Includes options to acquire an aggregate of 325,000 shares of our common stock and share purchase warrants to acquire an aggregate of 76,923 shares of our common stock exercisable within the next 60 days.

 

(8)

Includes options to acquire an aggregate of 325,000 shares of our common stock exercisable within the next 60 days.

 

(9)

Includes options to acquire an aggregate of 325,000 shares of common stock exercisable within the next 60 days.

 

(10)

Includes options to acquire an aggregate of 325,000 shares of common stock exercisable within the next 60 days.

Under the Securities Exchange Act of 1934, any person engaged in a distribution of the shares offered by this reoffer prospectus may not simultaneously engage in market making activities with respect to our shares of common stock during the applicable “cooling off” periods prior to the commencement of such distribution.

In addition, and without limiting the foregoing, the selling stockholders will be subject to applicable provisions of the Securities Exchange Act of 1934 and the rules and regulations thereunder, which provisions may limit the timing of purchases and sales of the shares of our common stock by the selling stockholders.

PLAN OF DISTRIBUTION

The selling stockholders may, from time to time, sell all or a portion of their shares of our common stock on any market upon which the common stock may be quoted (currently the OTC Bulletin Board and the Toronto Stock Exchange), in privately negotiated transactions or otherwise. Such sales may be at fixed prices prevailing at the time of sale, at prices related to the market prices or at negotiated prices.
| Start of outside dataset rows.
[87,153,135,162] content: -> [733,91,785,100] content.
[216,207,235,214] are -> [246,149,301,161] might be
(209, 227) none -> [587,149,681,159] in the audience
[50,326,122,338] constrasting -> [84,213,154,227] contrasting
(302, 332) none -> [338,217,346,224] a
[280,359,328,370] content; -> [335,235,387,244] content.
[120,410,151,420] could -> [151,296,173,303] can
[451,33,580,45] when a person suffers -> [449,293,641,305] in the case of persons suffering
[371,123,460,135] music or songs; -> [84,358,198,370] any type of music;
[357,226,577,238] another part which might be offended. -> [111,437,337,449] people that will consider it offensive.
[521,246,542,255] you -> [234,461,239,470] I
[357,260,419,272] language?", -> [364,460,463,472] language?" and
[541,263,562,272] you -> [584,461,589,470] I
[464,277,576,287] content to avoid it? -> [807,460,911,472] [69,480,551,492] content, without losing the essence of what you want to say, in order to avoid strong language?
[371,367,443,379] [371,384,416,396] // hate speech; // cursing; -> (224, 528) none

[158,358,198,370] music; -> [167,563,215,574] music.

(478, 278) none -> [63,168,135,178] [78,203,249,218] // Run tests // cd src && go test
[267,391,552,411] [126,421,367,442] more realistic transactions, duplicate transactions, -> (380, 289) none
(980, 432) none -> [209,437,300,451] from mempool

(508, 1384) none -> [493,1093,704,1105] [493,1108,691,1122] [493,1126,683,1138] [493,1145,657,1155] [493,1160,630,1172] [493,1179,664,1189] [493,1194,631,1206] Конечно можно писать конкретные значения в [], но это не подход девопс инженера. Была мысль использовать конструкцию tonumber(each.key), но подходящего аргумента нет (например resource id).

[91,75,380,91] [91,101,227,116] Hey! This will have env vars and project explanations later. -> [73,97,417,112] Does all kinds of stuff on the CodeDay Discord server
The shares of common stock being offered by this reoffer prospectus may be sold by the selling stockholder by one or more of the following methods, without limitation:

(a)

block trades in which the broker or dealer so engaged will attempt to sell the shares of common stock as agent but may position and resell a portion of the block as principal to facilitate the transaction;

(b)

purchases by broker or dealer as principal and resale by the broker or dealer for its account pursuant to this reoffer prospectus;

 

 

 



- 14 -

 

 

 

(c)

an exchange distribution in accordance with the rules of the applicable exchange;

 

(d)

ordinary brokerage transactions and transactions in which the broker solicits purchasers;

 

(e)

privately negotiated transactions;

 

(f)

market sales (both long and short to the extent permitted under the federal securities laws);

 

(g)

at the market to or through market makers or into an existing market for the shares;

 

(h)

through transactions in options, swaps or other derivatives (whether exchange listed or otherwise); and

(i)

a combination of any of the aforementioned methods of sale.

 

In effecting sales, brokers and dealers engaged by the selling stockholders may arrange for other brokers or dealers to participate. Brokers or dealers may receive commissions or discounts from a selling stockholder or, if any of the broker-dealers act as an agent for the purchaser of such shares, from the purchaser in amounts to be negotiated which are not expected to exceed those customary in the types of transactions involved. Broker-dealers may agree with a selling stockholder to sell a specified number of the shares of common stock at a stipulated price per share. Such an agreement may also require the broker-dealer to purchase as principal any unsold shares of common stock at the price required to fulfil the broker-dealer commitment to the selling stockholders if such broker-dealer is unable to sell the shares on behalf of the selling stockholder. Broker-dealers who acquire shares of common stock as principal may thereafter resell the shares of common stock from time to time in transactions which may involve block transactions and sales to and through other broker-dealers, including transactions of the nature described above. Such sales by a broker-dealer could be at prices and on terms then prevailing at the time of sale, at prices related to the then-current market price or in negotiated transactions. In connection with such resales, the broker-dealer may pay to or receive from the purchasers of the shares commissions as described above.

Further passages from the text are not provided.